In the records that follow, find each line containing "moex" and copy it.

++++ SOURCE MATERIAL

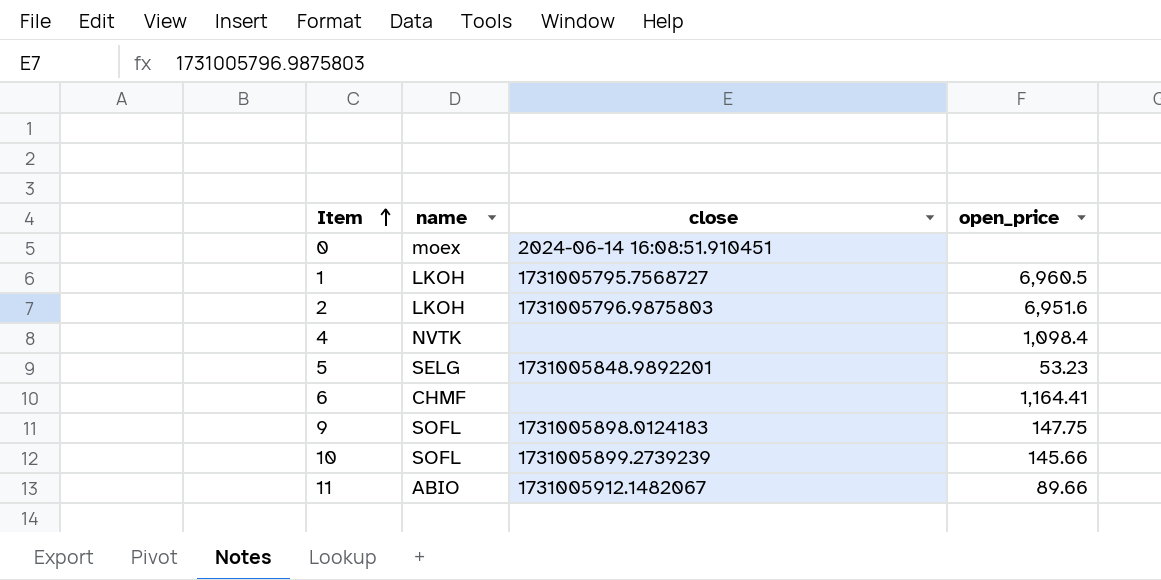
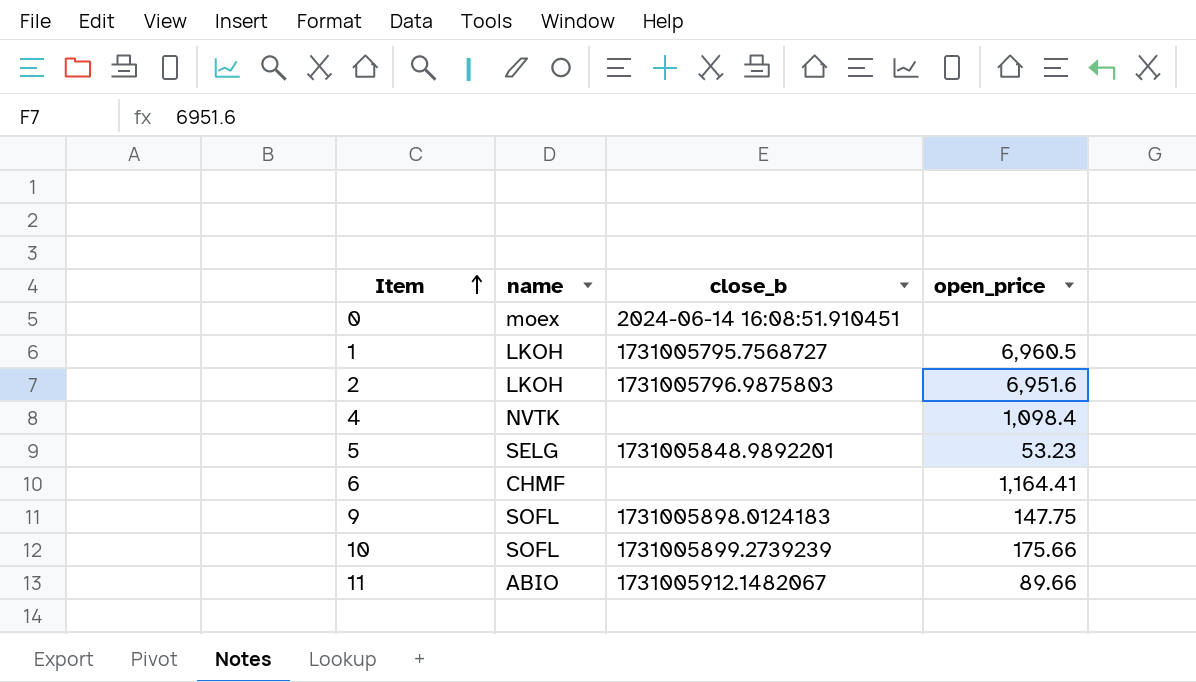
column name: close -> close_b
10 | open_price: 145.66 -> 175.66

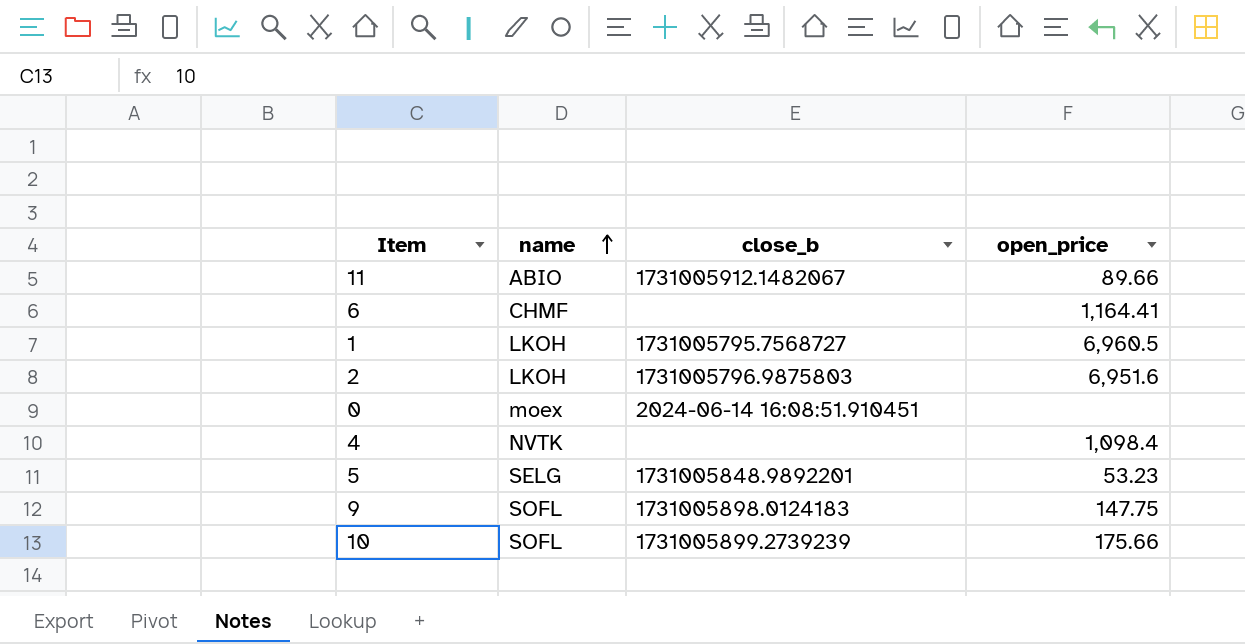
row order: Item ascending -> name ascending

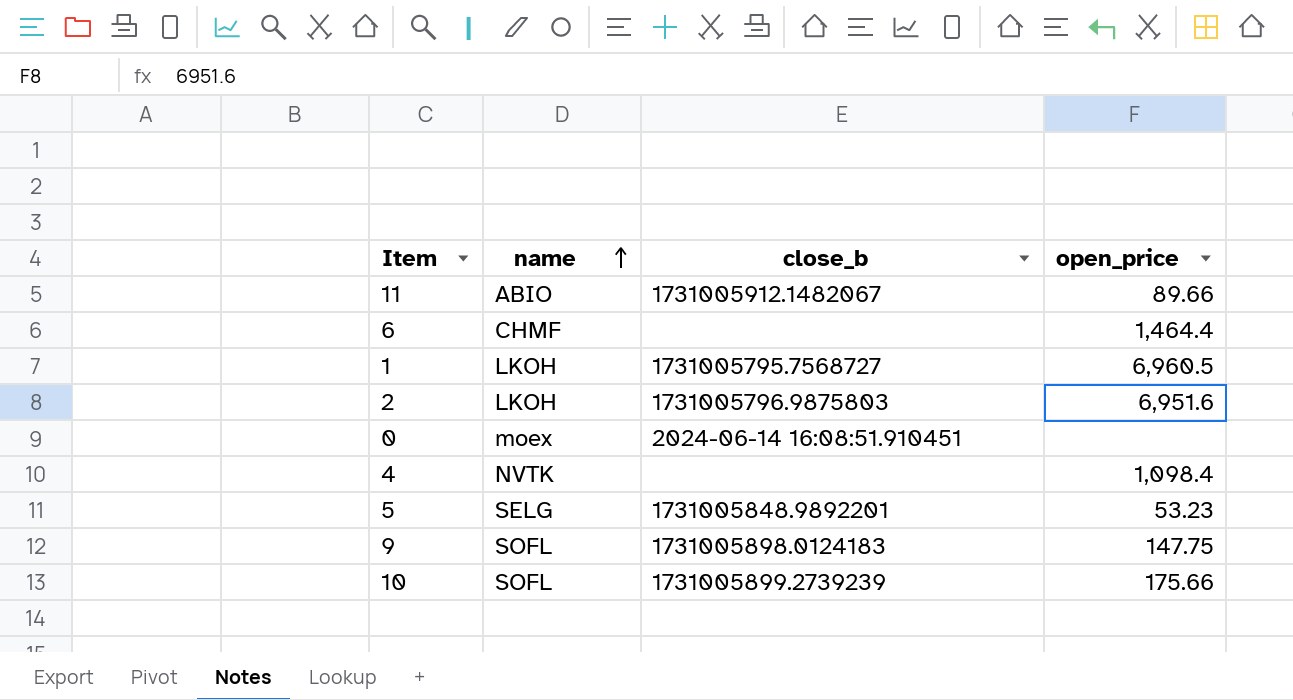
6 | open_price: 1,164.41 -> 1,464.4

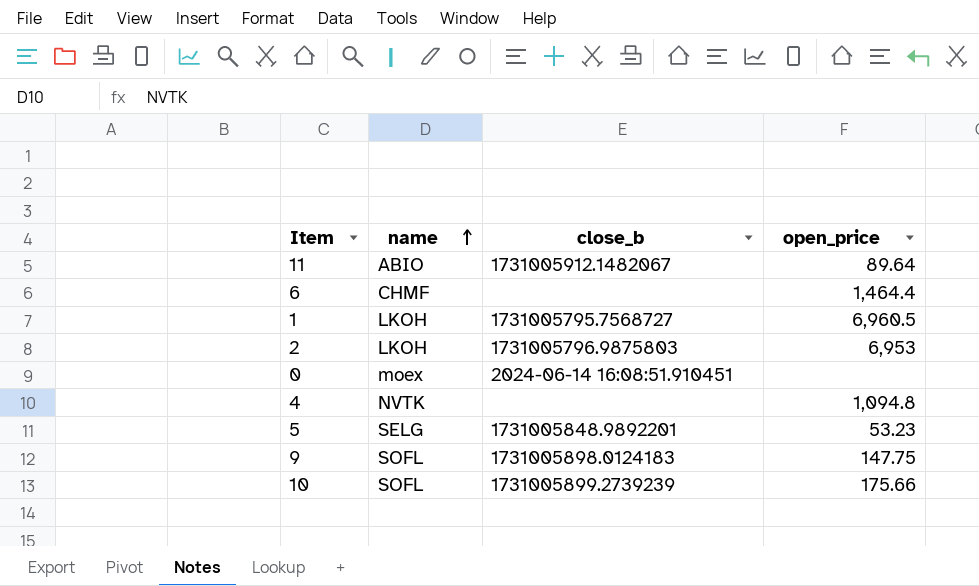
11 | open_price: 89.66 -> 89.64
2 | open_price: 6,951.6 -> 6,953
4 | open_price: 1,098.4 -> 1,094.8

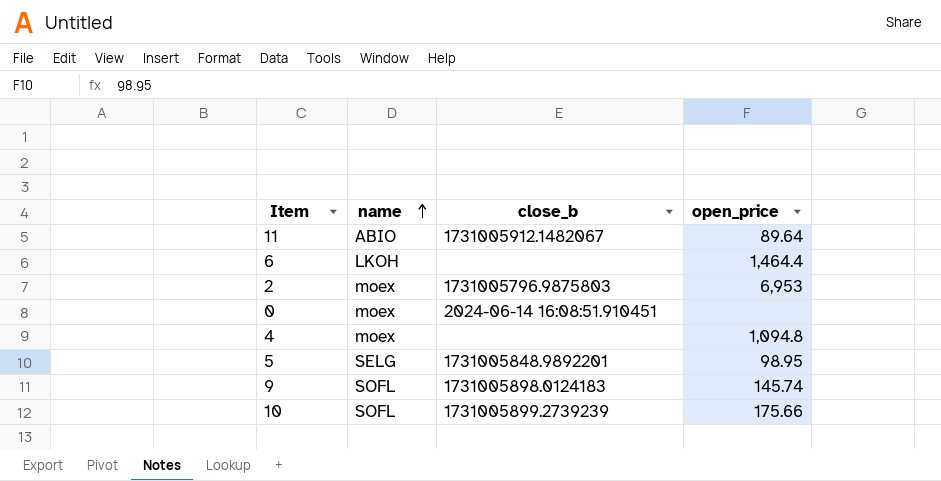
row 1: LKOH | 1731005795.7568727 | 6,960.5 -> none
6 | name: CHMF -> LKOH
2 | name: LKOH -> moex
4 | name: NVTK -> moex
5 | open_price: 53.23 -> 98.95
9 | open_price: 147.75 -> 145.74

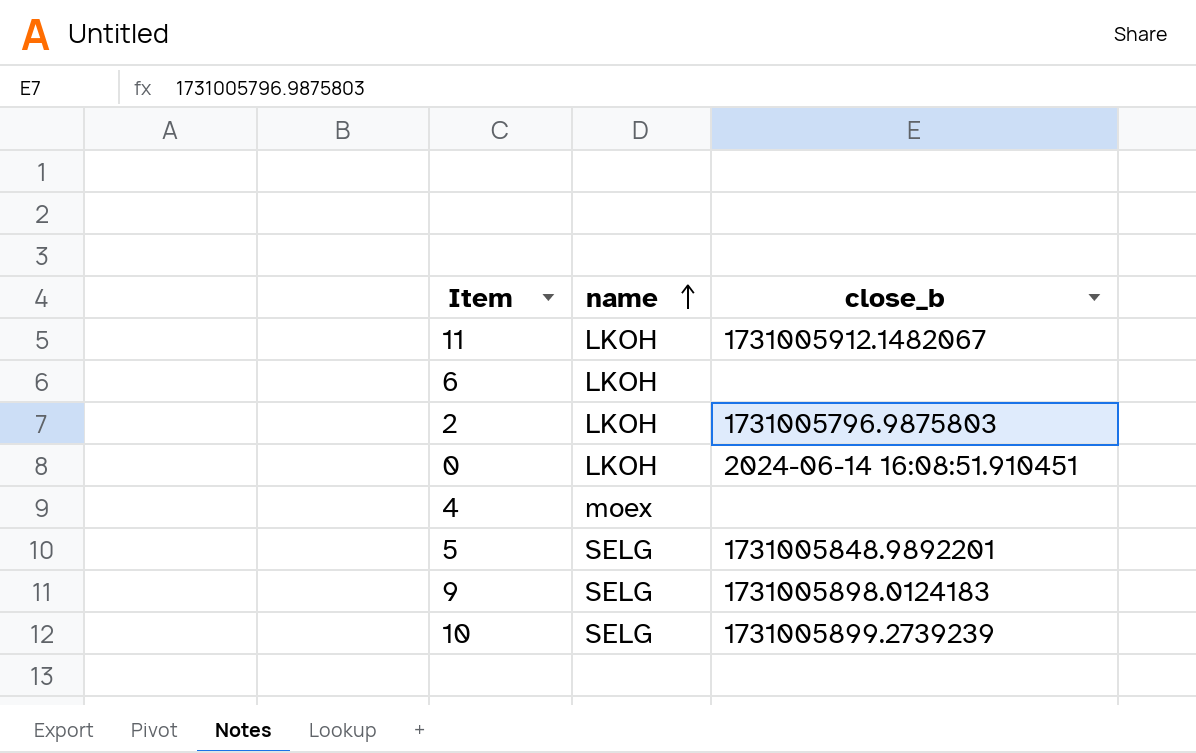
column open_price | position: 4 -> none
11 | name: ABIO -> LKOH
2 | name: moex -> LKOH
0 | name: moex -> LKOH
9 | name: SOFL -> SELG
10 | name: SOFL -> SELG

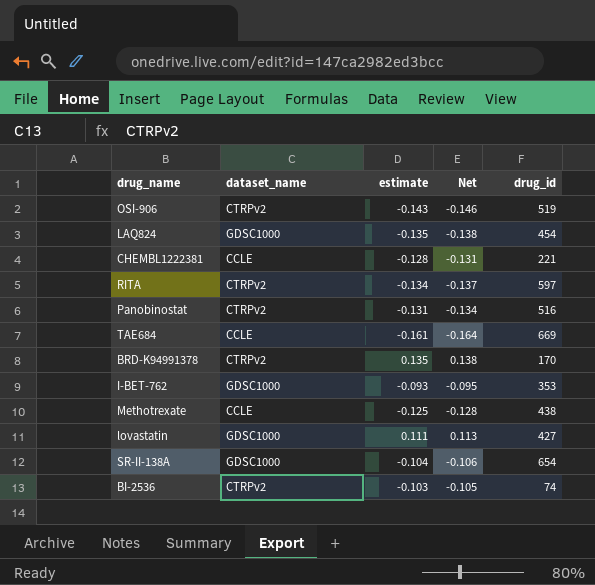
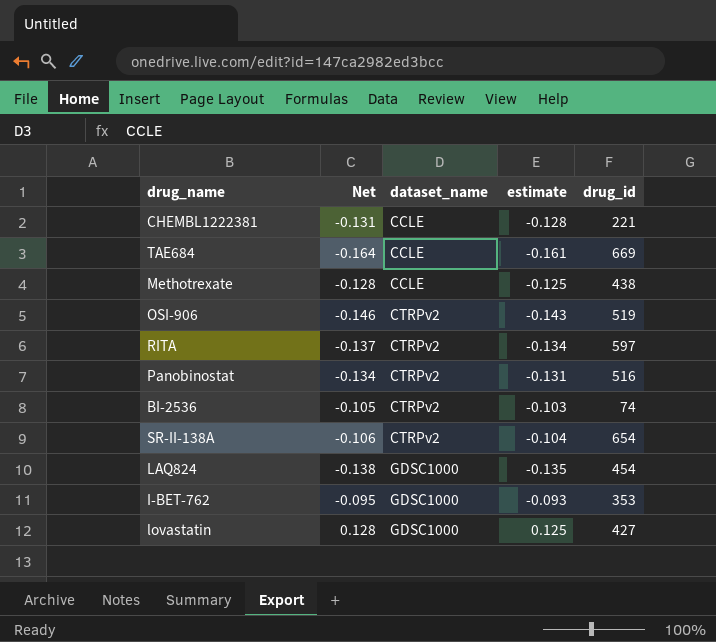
row order: none -> dataset_name ascending
column Net | position: 4 -> 2
row BRD-K94991378: CTRPv2 | 0.135 | 0.138 | 170 -> none
SR-II-138A | dataset_name: GDSC1000 -> CTRPv2
lovastatin | Net: 0.113 -> 0.128
lovastatin | estimate: 0.111 -> 0.125

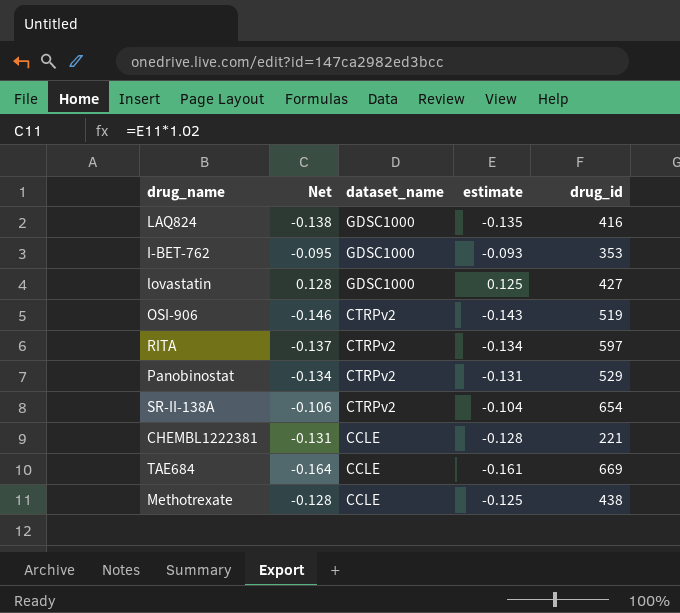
row order: dataset_name ascending -> dataset_name descending
row BI-2536: -0.105 | CTRPv2 | -0.103 | 74 -> none
LAQ824 | drug_id: 454 -> 416
Panobinostat | drug_id: 516 -> 529

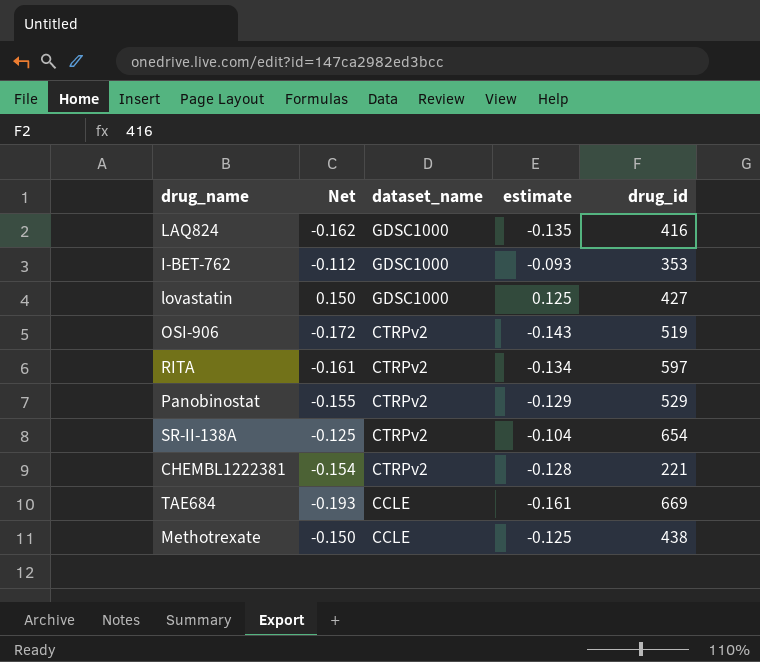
column Net | formula: [estimate] * 1.02 -> [estimate] * 1.2
Panobinostat | estimate: -0.131 -> -0.129
CHEMBL1222381 | dataset_name: CCLE -> CTRPv2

++++++++

_ANSWER TO THE PROBLEM_.
2 | name: LKOH -> moex
4 | name: NVTK -> moex
2 | name: moex -> LKOH
0 | name: moex -> LKOH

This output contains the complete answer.